AWS API Gateway | AWS Lambda | AWS CloudFront | AWS CloudWatch | AWS DynamoDB | AWS ElastiCache (Redis) | AWS SQS & SNS | AWS CloudFormation | AWS CodePipeline & CodeCommit (CI/CD用)

  • バックエンド:Python 
  • フロントエンド:Vue.js 

成果

お客様は、このプラットフォームのパフォーマンスを高く評価し、特にインフラ制約がある中でも大量のトラフィックを処理できることを称賛しました。初期段階では、徹底的な調査・計画を行い、包括的な負荷テストを実施することで、システムの堅牢性を実証しました。
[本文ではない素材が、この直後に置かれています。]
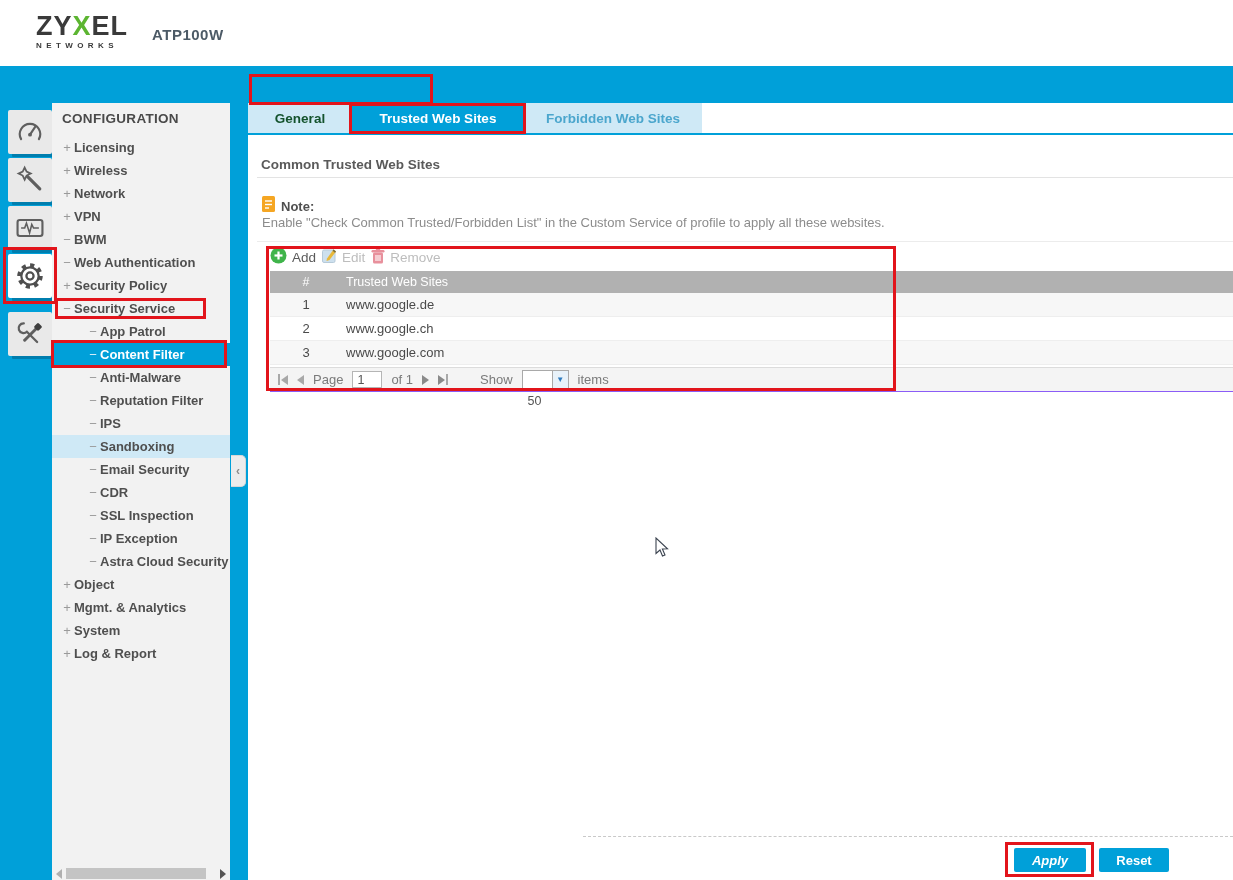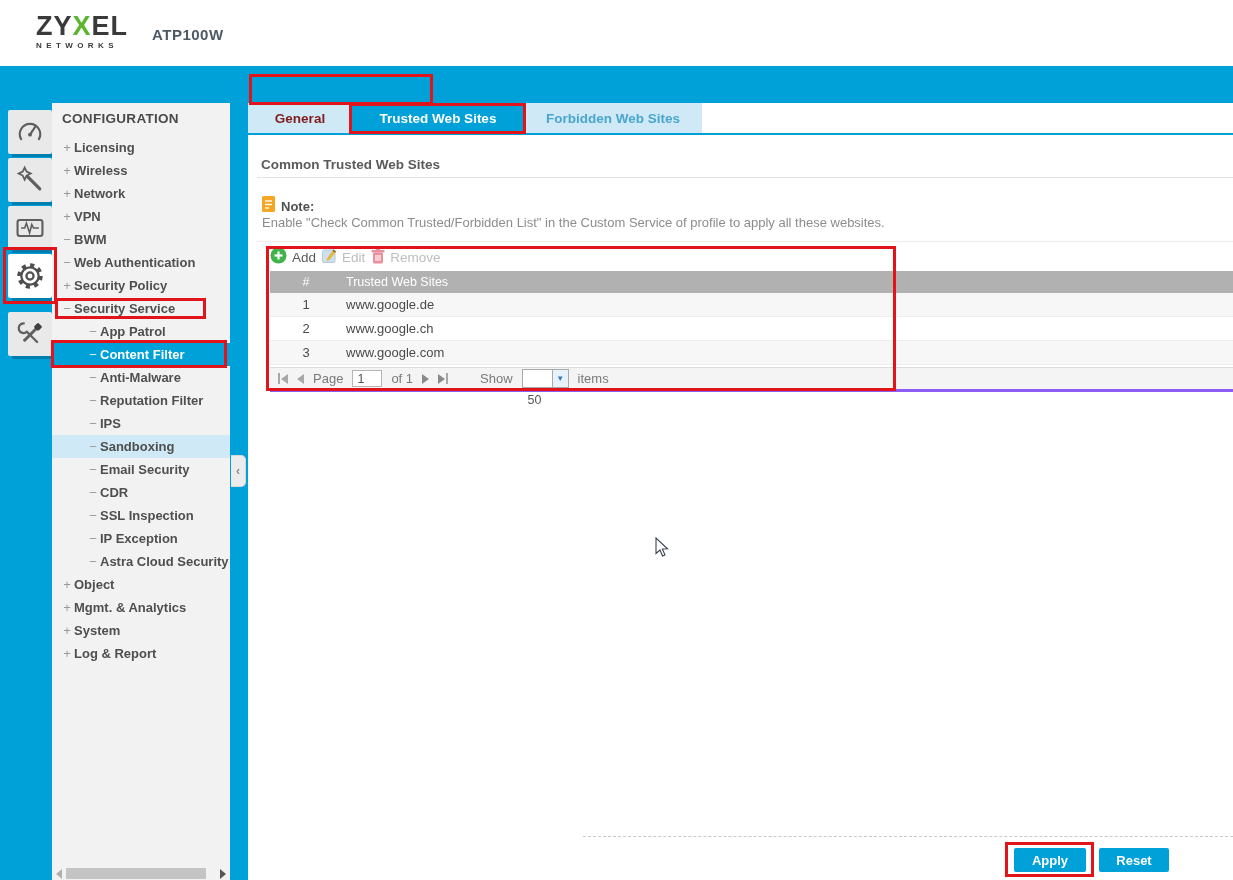--- a/index.html
+++ b/index.html
@@ -22,21 +22,21 @@
              font-size:13.5px; font-weight:bold; color:#53626c; }
   #tab-swoosh { position:absolute; left:432px; top:76px; width:0; height:0;
              border-top:27px solid #2b93c2; border-right:30px solid transparent; }
   #tab-dns { position:absolute; left:455px; top:76px; width:170px; height:27px;
              display:flex; align-items:center; justify-content:center;
              font-size:13.5px; font-weight:bold; color:#fff; }
 
   
   #subtabs { position:absolute; left:248px; top:103px; width:454px; height:30px; background:#cfe9f6; display:flex; }
   .subtab { height:30px; display:flex; align-items:center; justify-content:center; font-size:13.5px; font-weight:bold; }
-  #subtab-general   { width:104px; color:#7f1d1d; }
+  #subtab-general   { width:104px; color:#14532d; }
   #subtab-trusted   { width:172px; color:#fff; background:#00a0d9; }
   #subtab-forbidden { width:178px; color:#4ba6cd; }
   #blue-underline { position:absolute; left:248px; top:133px; width:985px; height:2px; background:#00a0d9; }
 
   
   #rail { position:absolute; left:0; top:103px; width:52px; height:777px; background:#00a0d9; }
   .tile { position:absolute; left:8px; width:44px; height:44px; background:#e9e9e9; border-radius:2px;
           display:flex; align-items:center; justify-content:center;
           box-shadow:3px 4px 0 -1px rgba(0,70,105,.38); }
   .tile svg { display:block; }
@@ -81,37 +81,37 @@
 
   #table { position:absolute; left:22px; top:136px; right:0; }
   #thead { height:22px; background:#b1b1b1; display:flex; align-items:center; color:#fff; font-size:12.5px; }
   .col-i { width:72px; text-align:center; flex:0 0 72px; }
   .col-s { padding-left:4px; }
   .trow { height:24px; display:flex; align-items:center; font-size:13px; color:#4a4a4a; border-bottom:1px solid #eeeeee; }
   .trow:nth-child(odd) { background:#fff; }
   .trow:nth-child(even) { background:#f7f7f7; }
 
   #pager { position:absolute; left:22px; top:232px; right:0; height:25px; background:#f4f4f4;
-           border-top:1px solid #dcdcdc; border-bottom:3px solid #8b5cf6;
+           border-top:1px solid #dcdcdc; border-bottom:1px solid #8b5cf6;
            display:flex; align-items:center; gap:9px; padding-left:8px; font-size:13px; color:#7a7a7a; }
   .tri-l { width:0; height:0; border-top:5px solid transparent; border-bottom:5px solid transparent; border-right:7px solid #a8a8a8; }
   .tri-r { width:0; height:0; border-top:5px solid transparent; border-bottom:5px solid transparent; border-left:7px solid #8a8a8a; }
   .pbar { width:2px; height:11px; background:#a8a8a8; }
   .pgroup { display:flex; align-items:center; gap:1px; }
   #page-input { width:30px; height:17px; border:1px solid #b5b5b5; font-size:12.5px; color:#555; padding-left:4px;
                 font-family:"Liberation Sans","DejaVu Sans",sans-serif; }
   #show-select { width:47px; height:19px; border:1px solid #a9a9a9; background:#fff; display:flex; align-items:center; }
   #show-val { flex:1; font-size:12.5px; color:#555; padding-left:5px;margin-top:43px; }
   #show-btn { width:16px; height:100%; background:#e8f2fa; border-left:1px solid #a9a9a9;
               display:flex; align-items:center; justify-content:center; font-size:8px; color:#2e7bbf; }
 
   #dashed-rule { position:absolute; left:583px; top:836px; width:650px; border-top:1px dashed #c9c9c9; }
   .btn { position:absolute; top:848px; height:24px; background:#00a0d9; color:#fff; font-weight:bold; font-size:13px;
          display:flex; align-items:center; justify-content:center; border-radius:2px; cursor:pointer; }
-  #btn-apply { left:1014px; width:72px; }
+  #btn-apply { left:1014px; width:72px;font-style:italic; }
   #btn-reset { left:1099px; width:70px; }
 
   
   .ann { position:absolute; border:3px solid #e2141b; pointer-events:none; }
 
   #cursor { position:absolute; left:655px; top:537px; }
 </style>
 </head>
 <body>
 

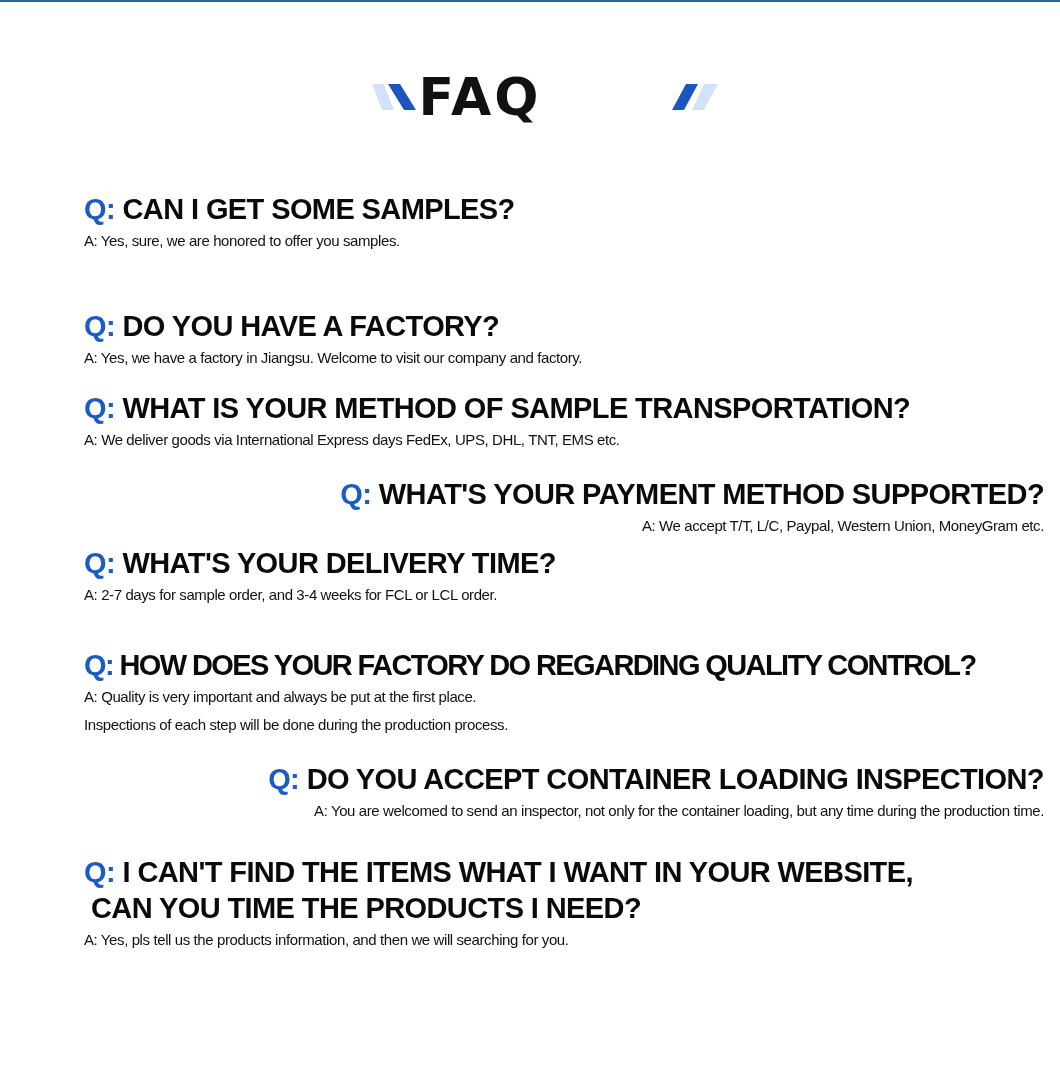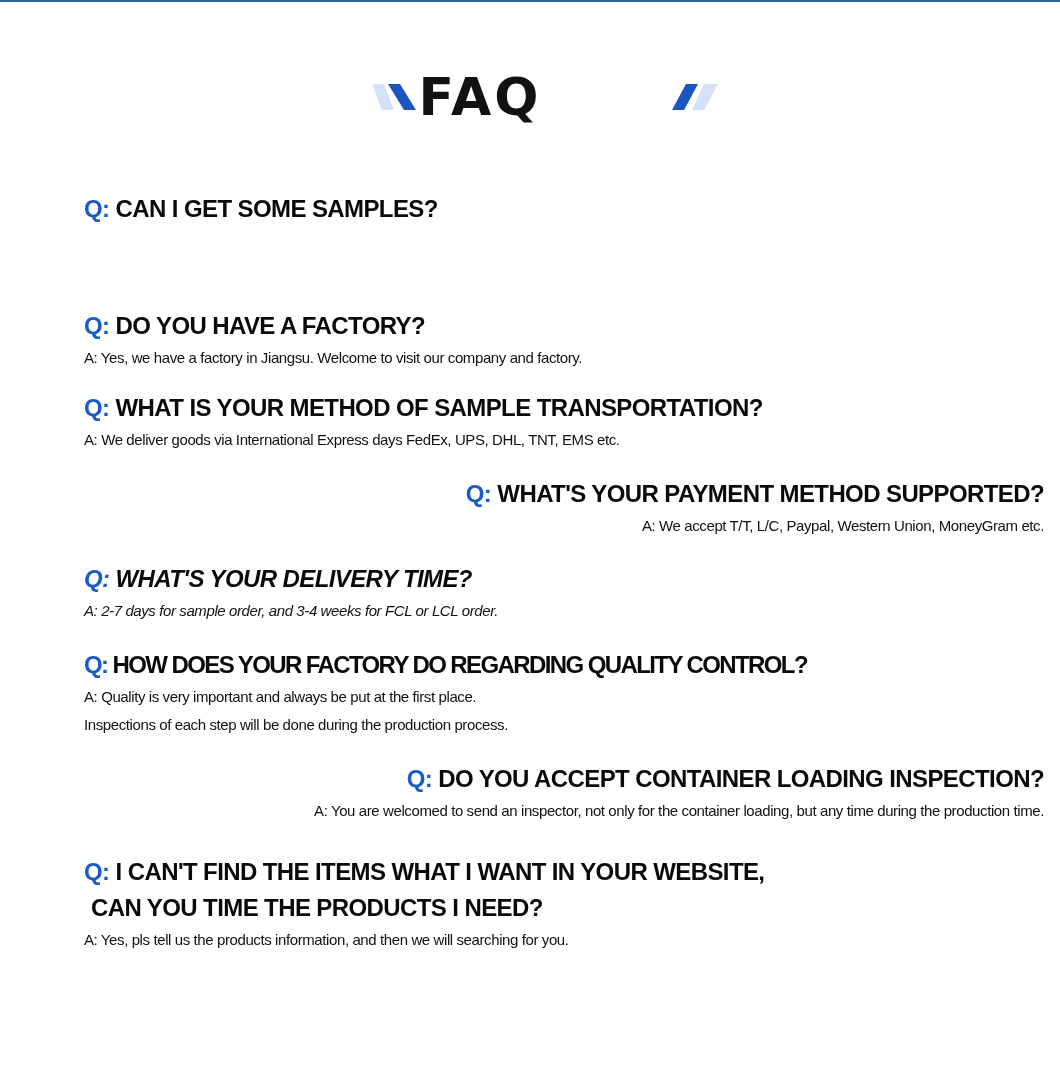--- a/index.html
+++ b/index.html
@@ -48,21 +48,21 @@
     .faq-list {
       position: absolute;
       left: 84px;
       top: 191px;
       width: 960px;
     }
     .faq-item { position: absolute; left: 0; width: 960px; }
     .question {
       font-family: "Liberation Sans", sans-serif;
       font-weight: bold;
-      font-size: 24px;
+      font-size: 29px;
       line-height: 36px;
       color: #0a0a0a;
       white-space: nowrap;
       letter-spacing: -0.6px;
     }
     .question .q-prefix { color: #1a5cc4; }
     .question.condensed { letter-spacing: -1.6px; }
     .question .q2 { display: block; padding-left: 7px; }
     .answer {
       font-family: "Liberation Sans", sans-serif;
@@ -91,20 +91,21 @@
   </svg>
 </div>
 
 <div class="faq-list">
 
   <div class="faq-item" style="top:0px;">
     <div class="question">
       <span class="q-prefix">Q:</span>
       <span>CAN I GET SOME SAMPLES?</span>
     </div>
+    <div class="answer">A: Yes, sure, we are honored to offer you samples.</div>
   </div>
 
   <div class="faq-item" style="top:85px;margin-top:32px;">
     <div class="question">
       <span class="q-prefix">Q:</span>
       <span>DO YOU HAVE A FACTORY?</span>
     </div>
     <div class="answer">A: Yes, we have a factory in Jiangsu. Welcome to visit our company and factory.</div>
   </div>
 
@@ -117,21 +118,21 @@
   </div>
 
   <div class="faq-item" style="top:285px;text-align:right;">
     <div class="question">
       <span class="q-prefix">Q:</span>
       <span>WHAT'S YOUR PAYMENT METHOD SUPPORTED?</span>
     </div>
     <div class="answer">A: We accept T/T, L/C, Paypal, Western Union, MoneyGram etc.</div>
   </div>
 
-  <div class="faq-item" style="top:370px;font-style:italic;">
+  <div class="faq-item" style="top:354px;">
     <div class="question">
       <span class="q-prefix">Q:</span>
       <span>WHAT'S YOUR DELIVERY TIME?</span>
     </div>
     <div class="answer">A: 2-7 days for sample order, and 3-4 weeks for FCL or LCL order.</div>
   </div>
 
   <div class="faq-item" style="top:456px;">
     <div class="question condensed">
       <span class="q-prefix">Q:</span>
その結果、お客様の取締役会はさらなる開発を承認し、弊社に仮想待合室(VWR)プラットフォームの本格導入を委託し、他業界への商用展開への道が開かれました。

スマートな仮想待合室でのリテールDX促進

Eコマースや小売業におけるデジタルトランスフォーメーション(リテールDX)は、顧客体験を向上させるためにシームレスでスケーラブルなソリューションが求められます。弊社が開発した仮想待合室システムは、チケット販売からEコマースまで対応し、トラフィック管理の最適化、サーバー過負荷の防止、公平なアクセスの確保やシームレスなユーザー体験を提供します。堅牢なサーバーレスアーキテクチャを基盤とするこのソリューションにより、小売業者はピーク時の急激なアクセス増加にも対応しながら、パフォーマンスと信頼性を維持することができます。